All or Nothing

Culture. Literature. Memoirs…. Are they all based on Folklore and Mythology?

A classmate of mine majored in that field — or should I say it was his “field of concentration” rather than “majored”? I always thought it was surprisingly specific as a major, like Geometry rather than Mathematics, or American History rather than History. Anyhow, aside from a bit of Greek mythology, one of the few things I know about this field is the contribution of Joseph Campbell, for better or for worse. Jesse Schenker’s memoir, All or Nothing, is clearly based on one of Campbell’s ideas, a common narrative arc that takes the hero down to despair and then back up through redemption and ending at great heights, like the parabolic graph of a quadratic function in the figure.

Schenker became a famous chef in New York as a young man: James Beard winner, Iron Chef winner, chef/owner of two great restaurants, etc. But before that he was the most hopeless kind of homeless opioid addict in Florida. And before that he was a nice Jewish boy living a middle-class life in Parkland FL and New Paltz NY. So it’s no wonder that a publisher would snatch up his memoir, which clearly promised a compelling narrative.

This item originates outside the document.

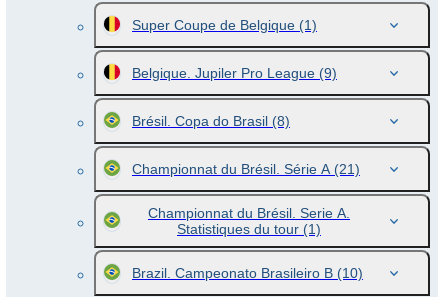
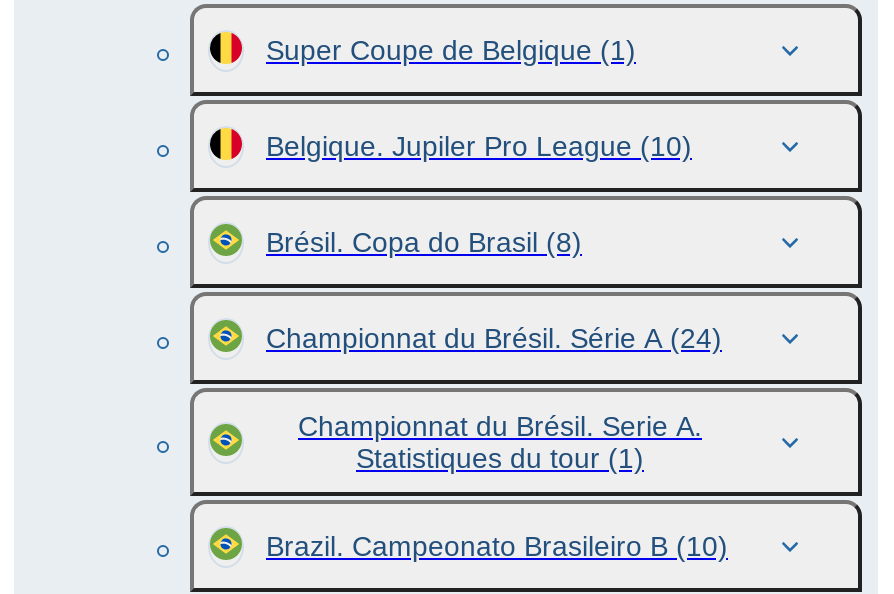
- Belgique. Jupiler Pro League (9)
+ Belgique. Jupiler Pro League (10)

- Championnat du Brésil. Série A (21)
+ Championnat du Brésil. Série A (24)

For the most part it delivers. The title, All or Nothing, describes Schenker’s mindset about everything in life. This obsessiveness, not surprisingly, drives the memoir as well as his actions through addiction, family, and cooking: he needs a good editor, who could cut down the repetitive page after page about the never-ending cycle of stealing, buying drugs, betraying those who helped him, etc. Yes, it’s a familiar story, and we don’t to hear every detail when it’s just like the previous detail. The culinary experiences have a much better pace, from cooking in prison to being a top chef in New York. The reader really gets a sense of what it must be like to be in that world.